2. All the President’s Men (1976)
Generasi muda mungkin mengenal Bob Woodward karena kronik lengkap Pemerintahan Trump dalam bukunya Fear: Trump in the White House and Rage. Tapi hampir setengah abad sebelumnya, dia mengungkap rahasia presiden lain: Richard Nixon. Pada tahun 1972, dia dan koleganya di Washington Post Carl Bernstein mulai menyelidiki pembobolan di Konvensi Nasional Demokrat. Setelah penelitian mendalam, mereka menemukan bahwa pembobolan itu adalah bagian dari kampanye besar-besaran spionase politik dan sabotase atas nama Nixon dan lawan-lawannya; Skandal Watergate segera menyebabkan jatuhnya kepresidenan Nixon. Para jurnalis dan editor Ben Bradlee, kata Barbara A. Perry, Profesor Gerald L. Baliles dan direktur Studi Kepresidenan di Miller Center Universitas Virginia, adalah “pahlawan Amerika sejati”.

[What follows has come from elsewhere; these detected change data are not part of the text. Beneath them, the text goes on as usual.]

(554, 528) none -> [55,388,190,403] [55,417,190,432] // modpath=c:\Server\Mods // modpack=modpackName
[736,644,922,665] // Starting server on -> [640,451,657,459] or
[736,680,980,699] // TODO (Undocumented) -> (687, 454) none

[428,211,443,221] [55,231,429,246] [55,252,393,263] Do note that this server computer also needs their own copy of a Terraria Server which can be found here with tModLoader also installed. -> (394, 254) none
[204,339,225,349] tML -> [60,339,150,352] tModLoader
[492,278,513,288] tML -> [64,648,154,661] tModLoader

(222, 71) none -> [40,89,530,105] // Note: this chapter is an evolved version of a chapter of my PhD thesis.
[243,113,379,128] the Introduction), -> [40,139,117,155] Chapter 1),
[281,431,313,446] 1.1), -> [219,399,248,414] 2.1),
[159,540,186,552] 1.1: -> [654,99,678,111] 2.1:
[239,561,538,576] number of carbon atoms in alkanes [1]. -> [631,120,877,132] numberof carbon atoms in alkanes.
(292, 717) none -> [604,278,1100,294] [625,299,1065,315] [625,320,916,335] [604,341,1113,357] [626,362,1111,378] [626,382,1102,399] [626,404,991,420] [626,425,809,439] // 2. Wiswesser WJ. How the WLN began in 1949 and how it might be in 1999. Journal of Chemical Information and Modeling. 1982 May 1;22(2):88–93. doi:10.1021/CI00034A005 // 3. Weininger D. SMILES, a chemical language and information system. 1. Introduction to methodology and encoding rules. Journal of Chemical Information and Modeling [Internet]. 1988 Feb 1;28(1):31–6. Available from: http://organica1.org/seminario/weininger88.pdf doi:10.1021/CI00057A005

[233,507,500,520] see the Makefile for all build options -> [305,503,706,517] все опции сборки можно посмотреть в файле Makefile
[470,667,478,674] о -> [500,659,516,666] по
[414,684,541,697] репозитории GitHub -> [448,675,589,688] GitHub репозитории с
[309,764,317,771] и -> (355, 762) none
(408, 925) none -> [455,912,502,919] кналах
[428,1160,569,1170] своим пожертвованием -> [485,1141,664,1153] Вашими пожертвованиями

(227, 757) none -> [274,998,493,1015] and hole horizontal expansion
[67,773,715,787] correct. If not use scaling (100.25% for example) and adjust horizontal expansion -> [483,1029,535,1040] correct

Hanya empat tahun setelah pembobolan itu, film Alan J. Pakula dirilis, dengan Robert Redford dan Dustin Hoffman masing-masing berperan sebagai Woodward dan Bernstein, dalam perburuan keras mereka untuk kebenaran. Pakula dan penulis skenario William Goldman menyempurnakan pengejaran jurnalistik mereka menjadi kisah detektif yang menegangkan dengan tatap muka bayangan garasi di bawah tanah. Tidak seperti buku Woodward dan Bernstein dengan nama yang sama, film ini kurang berfokus pada detail sebenarnya dari Watergate, alih-alih berfokus pada kepribadian dan prosedur di balik salah satu investigasi terbesar abad ke-20, dan karakter pendukung penting dalam kehidupan nyata seperti penerbit Washington Post, Katharine Graham, tinggalkan. Namun, gambarannya tentang dampak penyelidikan sangat nyata. Film ini meraih delapan nominasi Oscar; 20 tahun kemudian, penulis lama Post, Ken Ringle, menyebutnya sebagai “film terbaik yang pernah dibuat tentang seni jurnalisme.” – Andrew R. Chow dan Cady Lang

1. Dog Day Afternoon (1975)
Al Pacino telah memainkan banyak dalang kriminal selama karirnya, tetapi John Wojtowicz bukan salah satunya. Pada suatu hari musim panas 1972 yang terik, veteran Perang Vietnam itu melakukan upaya kikuk untuk merampok bank Brooklyn, hanya untuk ditahan dengan sandera selama 14 jam. Dog Day Afternoon karya Sidney Lumet menggambarkan waktu yang menyakitkan yang dihabiskan di dalam bank, di mana Wojtowicz menderita atas tindakannya dan secara tak terduga terikat dengan beberapa tawanannya.

Itulah daftar 10 film terbaik yang dibuat berdasarkan kisah nyata, dan dipilih oleh 10 sejarawan dan 10 staf TIME.